If it is possible for a portable energy harvesting module to be mounted to a certain object, the freedom of placement is conveniently increased. For example, PTL 1 discloses an electronic device in which a solar cell is provided on the surface of a mounting clip.
PTL 1: JPH01008756U
When a solar cell is provided on the surface of a mounting clip, however, the solar cell receives direct stress and may be easily damaged because the clip needs to be opened by directly holding the solar cell when mounting the clip to an object.
It is therefore an object of present disclosure to solve the problem described above by providing an electronic device which can be mounted to an object without applying direct stress to an energy harvesting module and which can receive power from the energy harvesting module.
The present disclosure aims to advantageously solve the above problem, and the disclosed electronic device comprises: a first housing; a second housing; a support configured to couple the first housing and the second housing such that the first housing is rotatable with respect to the second housing; a spring configured to apply an elastic force to the first housing and the second housing such that one end of the first housing abuts against one end of the second housing; and a connector disposed within the first housing, wherein the first housing, the second housing, the support and the spring function as a clip capable of clamping an object between the one end of the first housing and the one end of the second housing, and wherein the connector is mechanically and electrically attachable to or detachable from a connector of an external energy harvesting module through an opening provided in a side surface of the first housing. With such a configuration, a force is applied to the other end of the first housing and to the other end of the second housing when the electronic device functions as a clip to clamp an object. Thus, even when an external energy harvesting module has been mounted to the connector, the energy harvesting module does not receive direct stress. In addition, the disclosed electronic device can receive power from the energy harvesting module mounted to the connector. Therefore, the disclosed electronic device can be mounted to an object without applying direct stress to the energy harvesting module and can receive power from the energy harvesting module.

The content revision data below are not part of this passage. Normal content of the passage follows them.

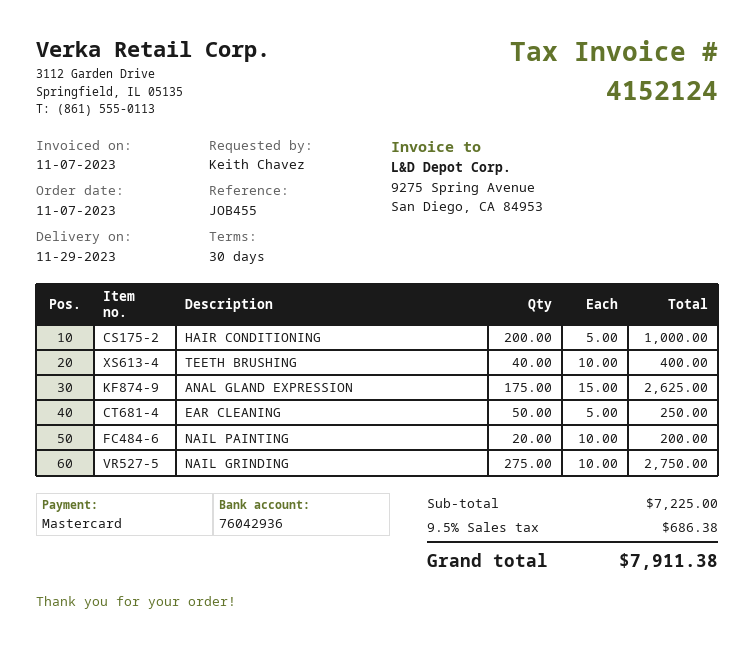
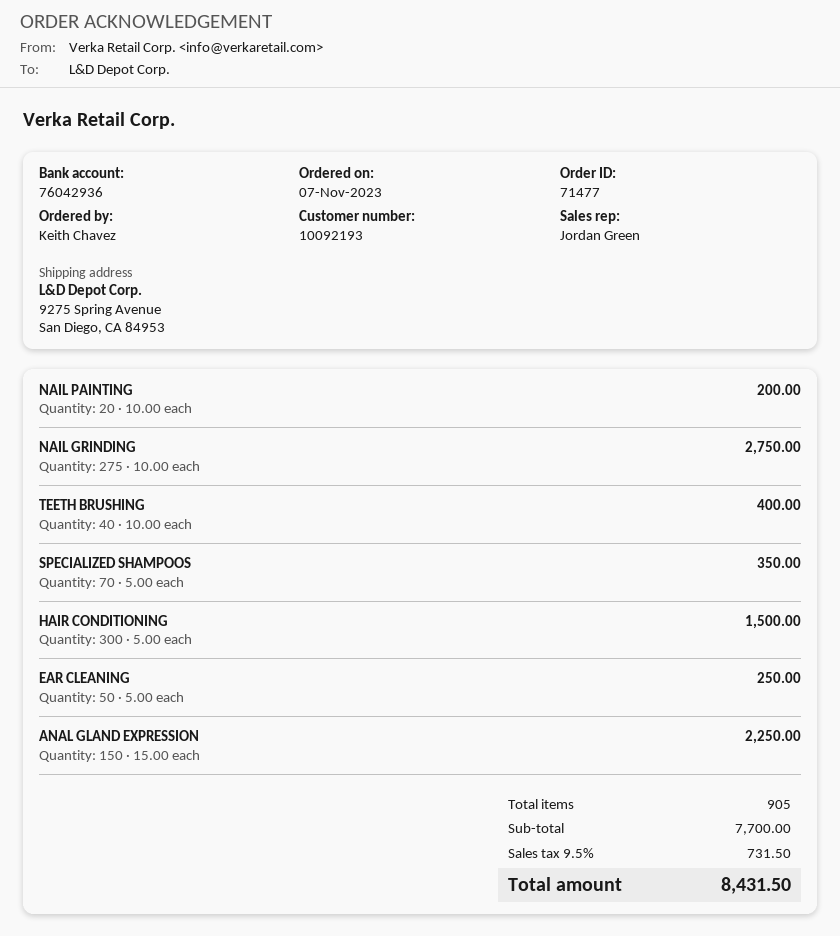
HAIR CONDITIONING: 200 x 5.00 = 1000.00 -> 300 x 5.00 = 1500.00
ANAL GLAND EXPRESSION: 175 x 15.00 = 2625.00 -> 150 x 15.00 = 2250.00
SPECIALIZED SHAMPOOS: none -> 70 x 5.00 = 350.00
subtotal: 7225.00 -> 7700.00
tax: 9.5% = 686.38 -> 9.5% = 731.50
total: 7911.38 -> 8431.50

Preferably, the disclosed electronic device further comprises: a secondary battery for storing power supplied from the energy harvesting module through the connector; and a load circuit element capable of consuming power supplied from the energy harvesting module or power supplied from the secondary battery, wherein the secondary battery and the load circuit element are disposed within either of the first housing and the second housing. With this configuration, the power supplied from the energy harvesting module mounted to the electronic device can be stored in the secondary battery, so that the power can be supplied from the secondary battery to the load circuit element even in a state where the energy harvesting module is detached.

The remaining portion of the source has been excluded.